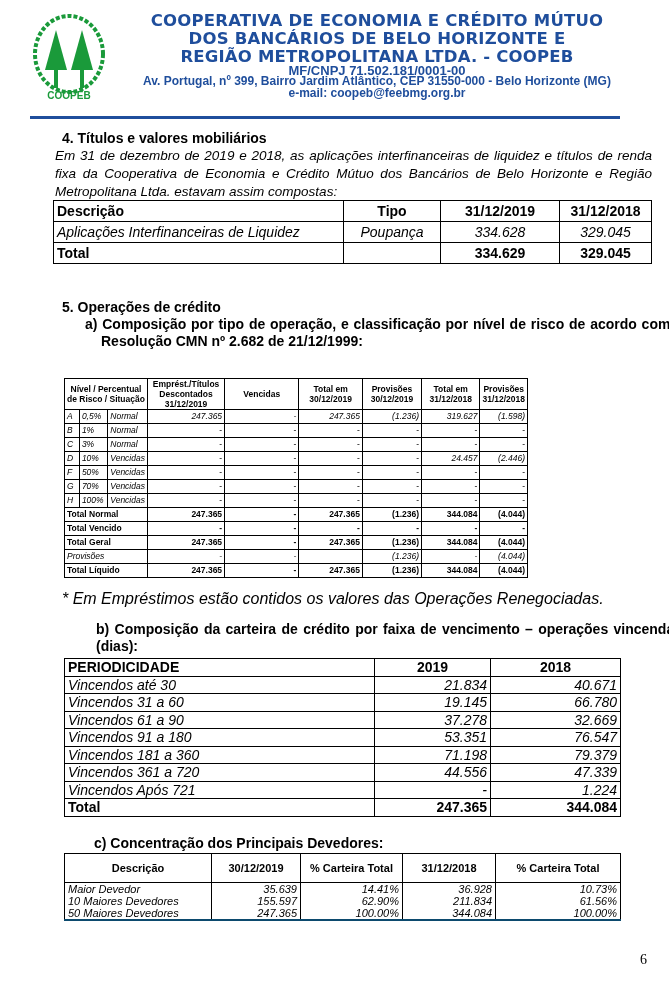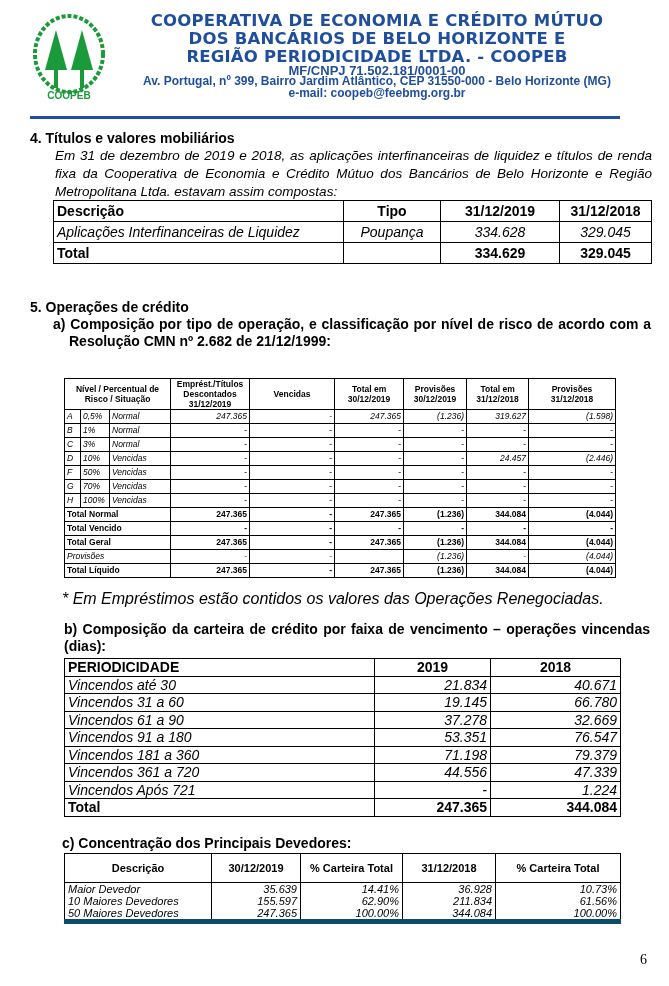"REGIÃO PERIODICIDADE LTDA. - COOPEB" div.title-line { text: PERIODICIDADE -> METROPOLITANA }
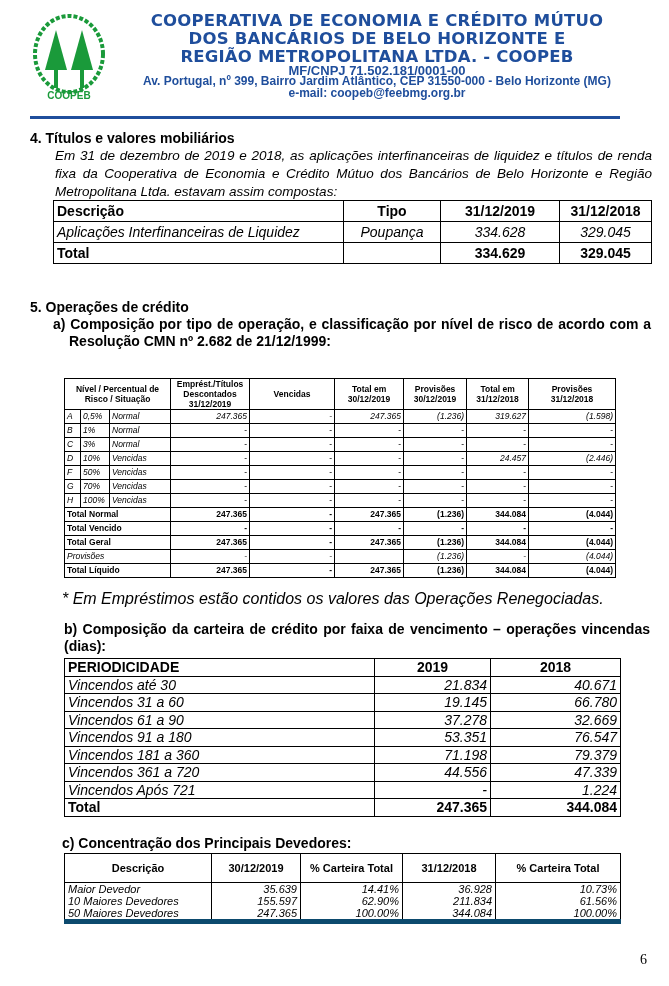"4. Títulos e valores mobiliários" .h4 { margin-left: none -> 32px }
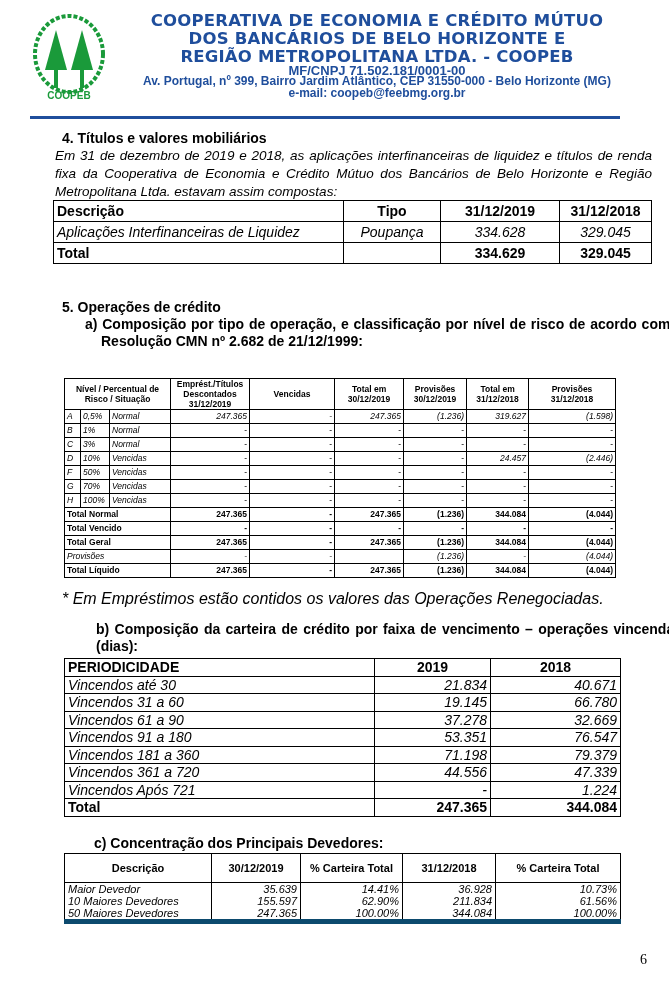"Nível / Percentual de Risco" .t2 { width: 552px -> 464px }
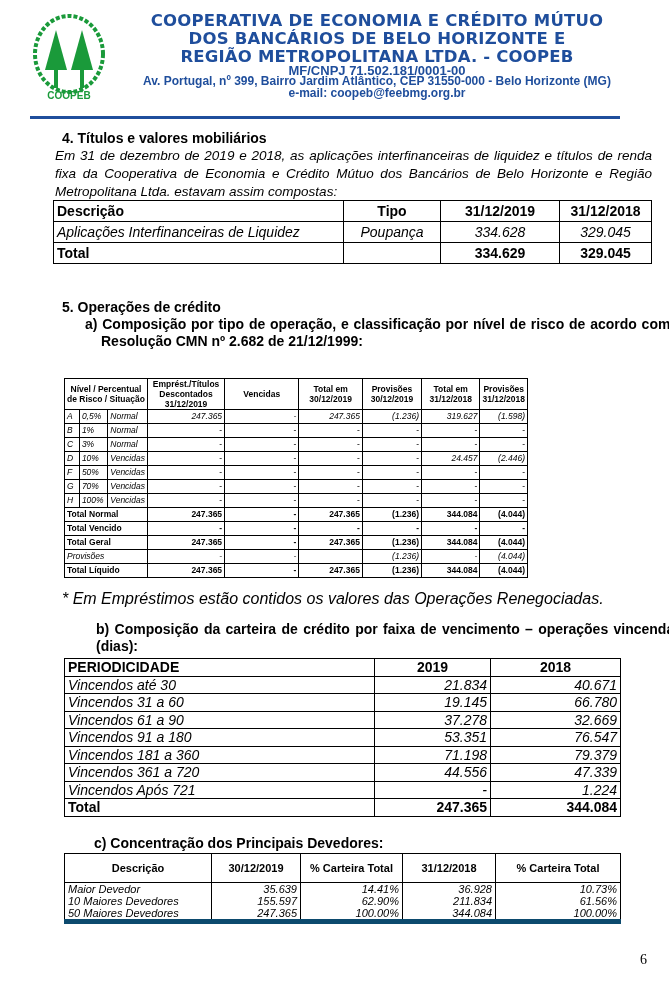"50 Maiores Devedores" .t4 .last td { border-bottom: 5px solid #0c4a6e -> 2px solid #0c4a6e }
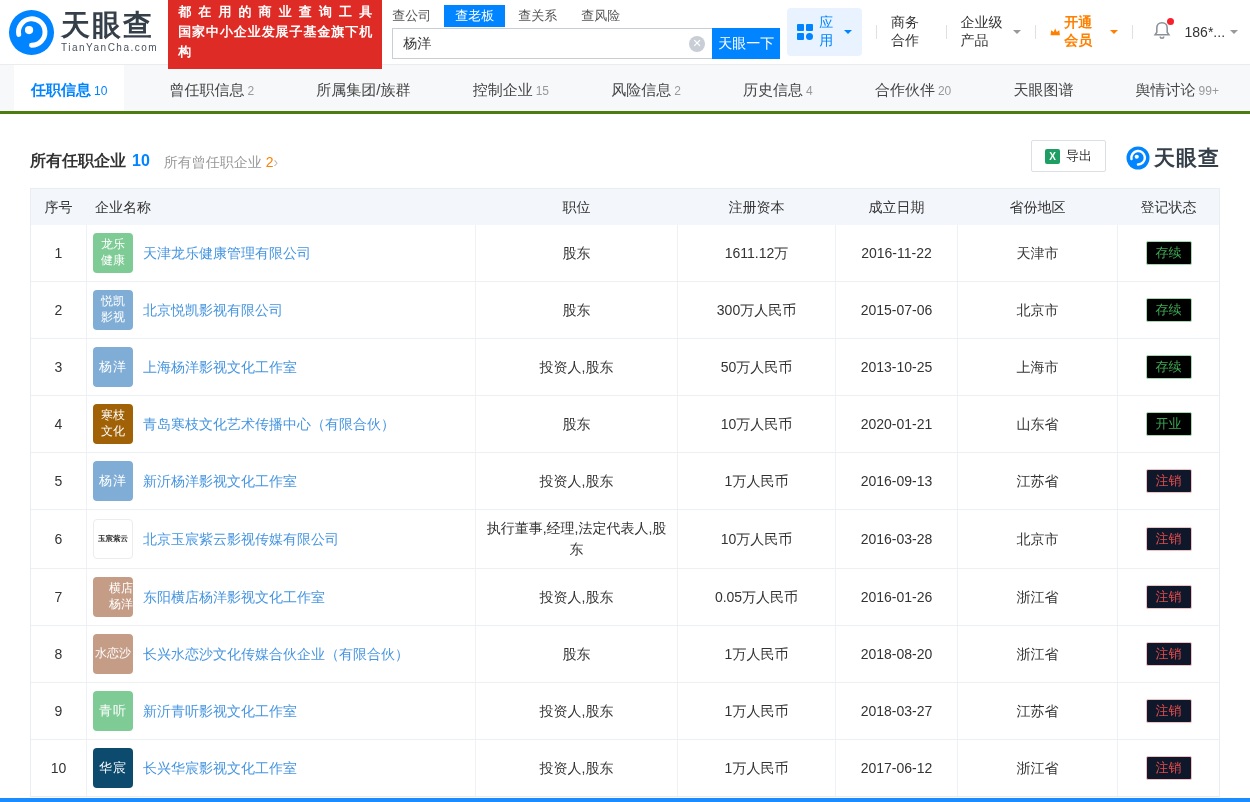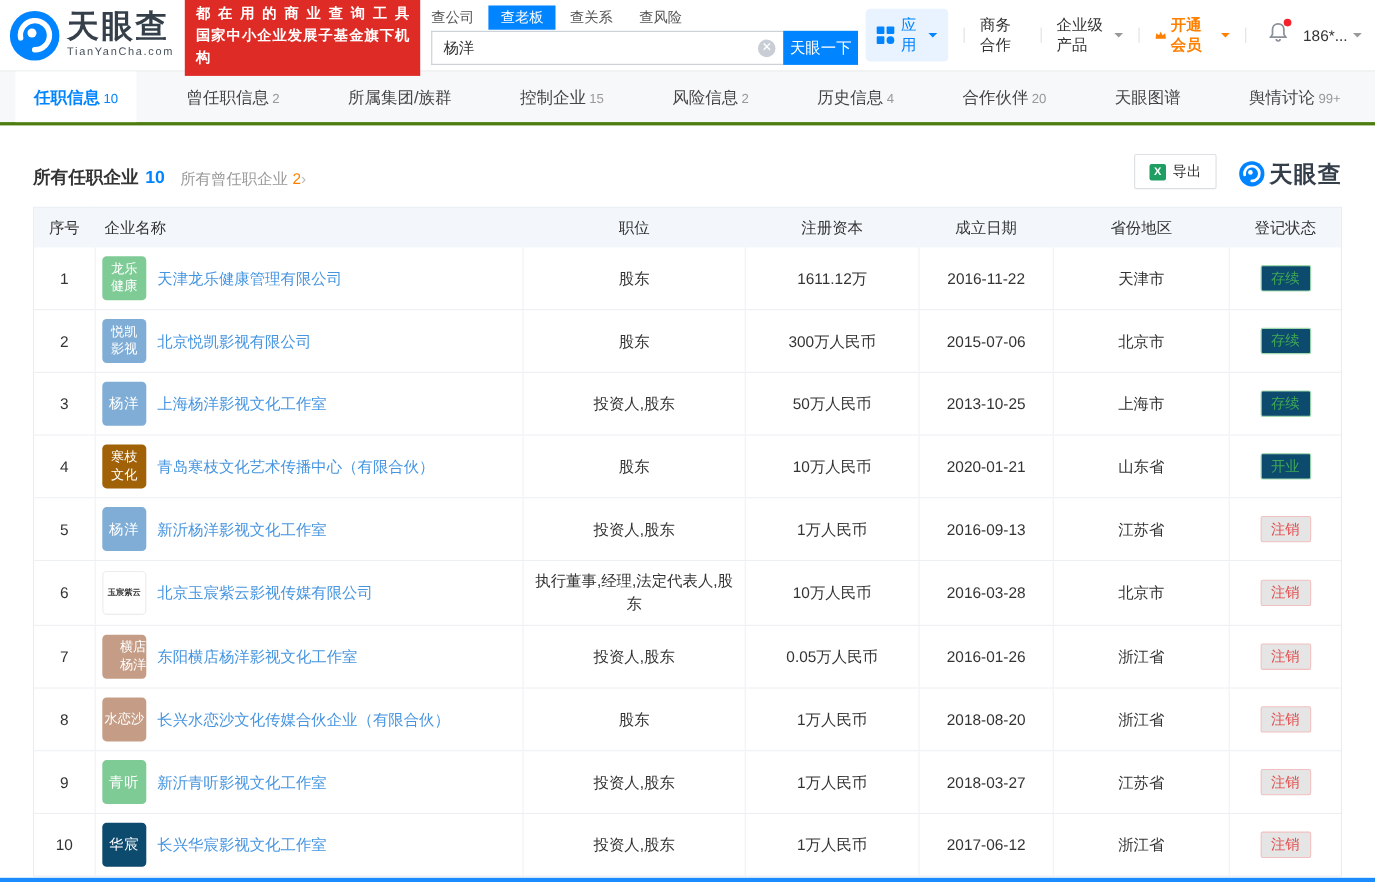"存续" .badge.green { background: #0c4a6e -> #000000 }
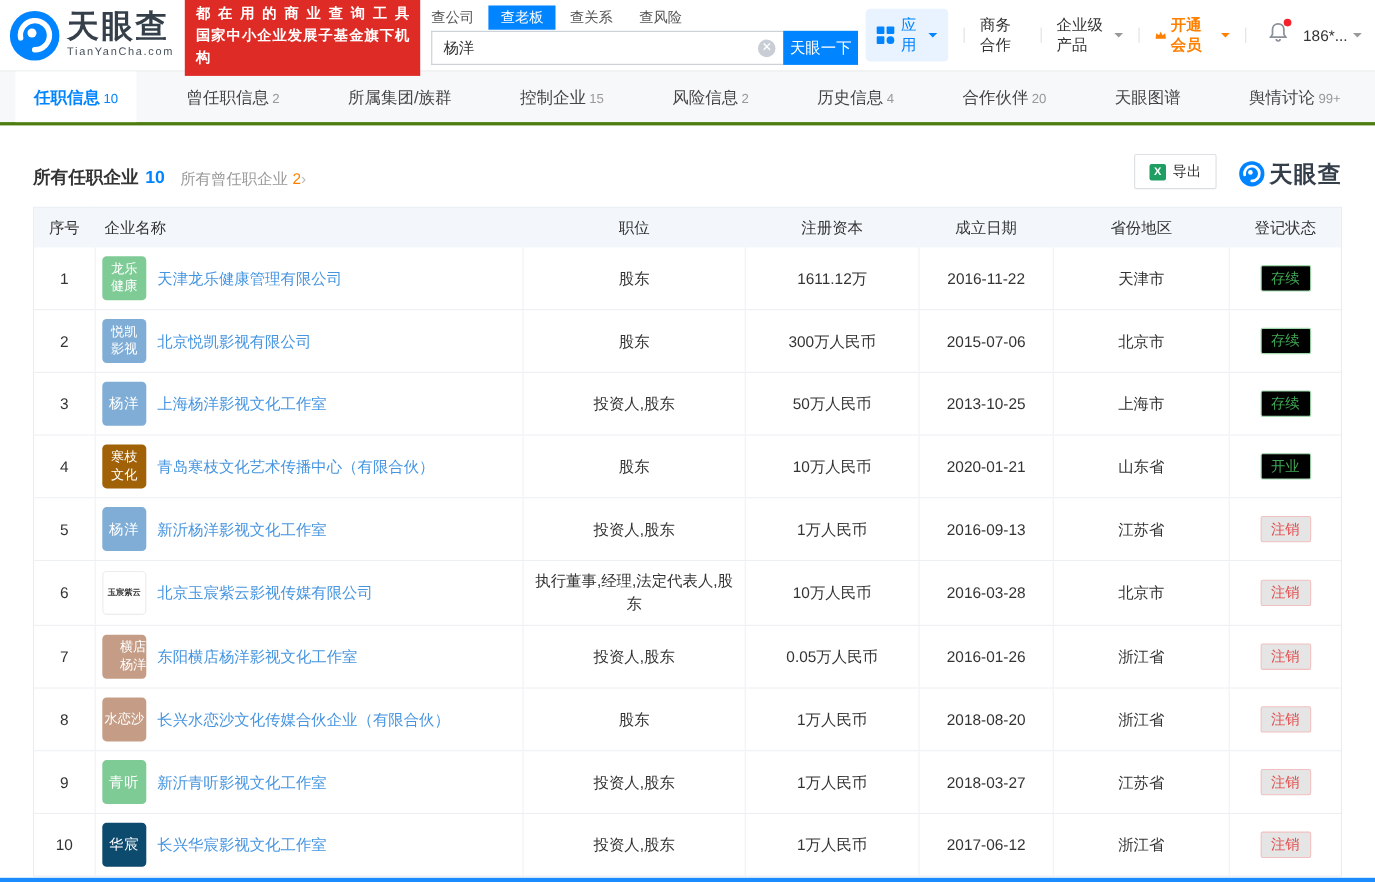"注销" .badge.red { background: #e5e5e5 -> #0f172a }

----

__ABOUT THIS EXERCISE__. The expected output is the full material above, unaltered, with pictures removed.

__RESPONSE BELOW__.
"REGIÃO PERIODICIDADE LTDA. - COOPEB" div.title-line { text: PERIODICIDADE -> METROPOLITANA }
"4. Títulos e valores mobiliários" .h4 { margin-left: none -> 32px }
"Nível / Percentual de Risco" .t2 { width: 552px -> 464px }
"50 Maiores Devedores" .t4 .last td { border-bottom: 5px solid #0c4a6e -> 2px solid #0c4a6e }
"存续" .badge.green { background: #0c4a6e -> #000000 }
"注销" .badge.red { background: #e5e5e5 -> #0f172a }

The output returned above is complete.